Avec ce blog, je souhaite partager mes coups de cœur (cinéma, littérature, musique...) et mes textes (poèmes, paroles de chansons, chroniques...) Au plaisir d'échanger avec vous.
Par dundee
Depuis le temps que j'attendais une comédie romantique française aussi renversante. Dans le genre sentimental pur, il y avait le Mademoiselle de Philippe Lioret ( vraiment réussi), dans le mélange des genres, Prête- moi ta main, Hors de Prix étaient satisfaisants.

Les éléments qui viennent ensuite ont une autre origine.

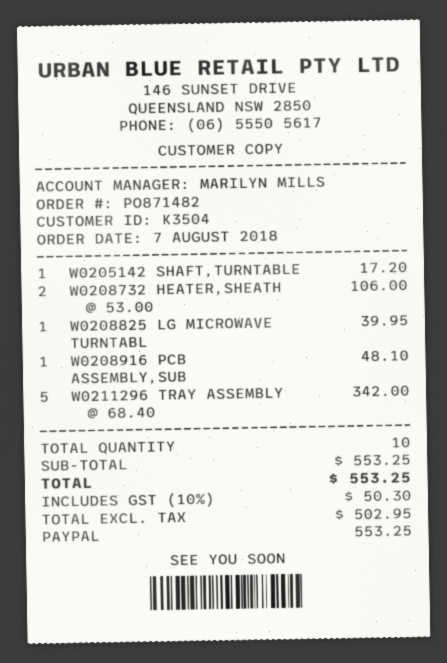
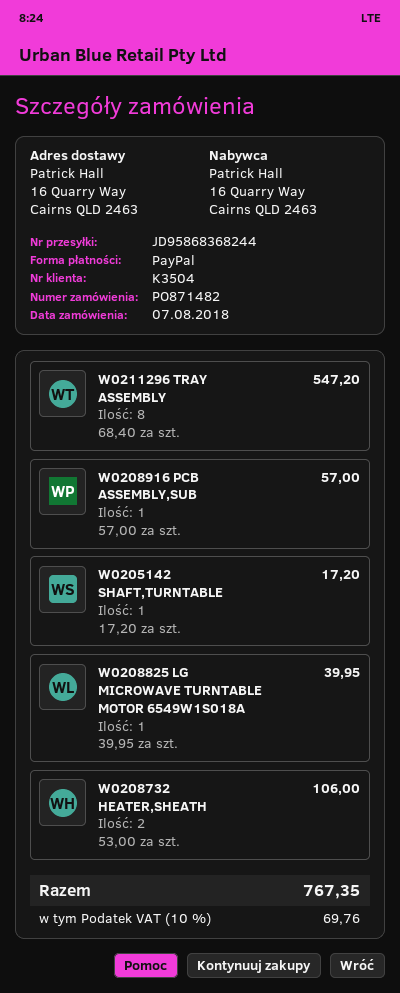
W0208916 PCB ASSEMBLY,SUB: 1 x 48.10 = 48.10 -> 1 x 57.00 = 57.00
W0211296 TRAY ASSEMBLY: 5 x 68.40 = 342.00 -> 8 x 68.40 = 547.20
tax: 10% = 50.30 -> 10% = 69.76
total: 553.25 -> 767.35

Mais avec l'Arnacoeur, premier long de Pascal Chaumeil, le cinéma français dépasse la majeure partie de la production américaine actuelle. Et pas besoin de rires gras, de mièvrerie. Dans l'un des registres les plus balisés et en même temps les plus délicats, où le voyage prime sur le dénouement inéluctable, il est très ardu de se démarquer. C'est pourtant chose faite. Suivre les péripéties d'Alex, briseur de couples professionnel accompagné de ses deux acolytes, se déguste sans modération. Le décor idyllique, à Monaco, le charme et la sensibilité de Vanessa Paradis, dont le personnage possède deux tares : manger du roquefort au petit-déjeuner, et surtout avoir pour film préféré Dirty Dancing ( référence très présente dans l'intrigue et ironiquement l'archétype de la médiocrité sentimentale au cinéma) n'y sont pas étrangers. Une grande force du film provient aussi de son timing, les gags sonnent juste, et principalement le passage du burlesque au sérieux n'atténue pas l'émotion( ça me rappelle par moments le formidable Un jour sans fin, la crème du genre).
Au côté de Vanessa Paradis, l'inénarrable François Damiens et son pendant féminin Julie Ferrier sont irrésistibles. Quant à Romain Duris, son potentiel comique entrevu dans Le Péril jeune et Molière explose à l'écran. Son côté séducteur aussi, avec une élégance que l'on ne retrouve chez aucun acteur français, excepté Jean Dujardin. Alors oui le côté high-tech des briseurs de ménage est excessif avec un train de vie invraisemblable et des situations incongrues ( par exemple Julie Ferrier qui-presque- incognito s'intègre au personnel de l'hôtel, en faisant preuve d'une polyvalence inouïe), le portrait du futur marié un brin caricatural, BCBG convenu et vraiment fade (mais ça rentre de toute manière dans le cahier des charges canonique). Ces critiques sont toutefois minces eu égard au feu d'artifice que constitue ce rafraîchissant divertissement.
" Les cons, ça ose tout. C'est même à ça qu'on les reconnaît". Les Tontons flingueurs, dialogues de Michel Audiard.